Data for review:
+++++
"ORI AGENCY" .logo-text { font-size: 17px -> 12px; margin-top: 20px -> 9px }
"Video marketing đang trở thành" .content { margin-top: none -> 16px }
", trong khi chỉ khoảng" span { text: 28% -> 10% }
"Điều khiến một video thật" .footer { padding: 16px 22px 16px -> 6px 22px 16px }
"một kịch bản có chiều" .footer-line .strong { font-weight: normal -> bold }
+++++
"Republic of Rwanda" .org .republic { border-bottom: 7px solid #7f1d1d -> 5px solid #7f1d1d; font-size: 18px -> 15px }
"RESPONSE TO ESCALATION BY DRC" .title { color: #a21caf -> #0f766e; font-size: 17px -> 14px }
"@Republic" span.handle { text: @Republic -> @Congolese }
+++++
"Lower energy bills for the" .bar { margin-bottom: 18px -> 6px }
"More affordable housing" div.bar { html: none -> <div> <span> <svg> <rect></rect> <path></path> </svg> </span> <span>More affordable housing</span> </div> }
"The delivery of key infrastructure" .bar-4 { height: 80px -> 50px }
+++++
Your goal: Look above for the line holding "energy bills for", then set down exactly that line and every line after it up to and including the line holding "delivery of key", with nothing else.

Worked solution:
"Lower energy bills for the" .bar { margin-bottom: 18px -> 6px }
"More affordable housing" div.bar { html: none -> <div> <span> <svg> <rect></rect> <path></path> </svg> </span> <span>More affordable housing</span> </div> }
"The delivery of key infrastructure" .bar-4 { height: 80px -> 50px }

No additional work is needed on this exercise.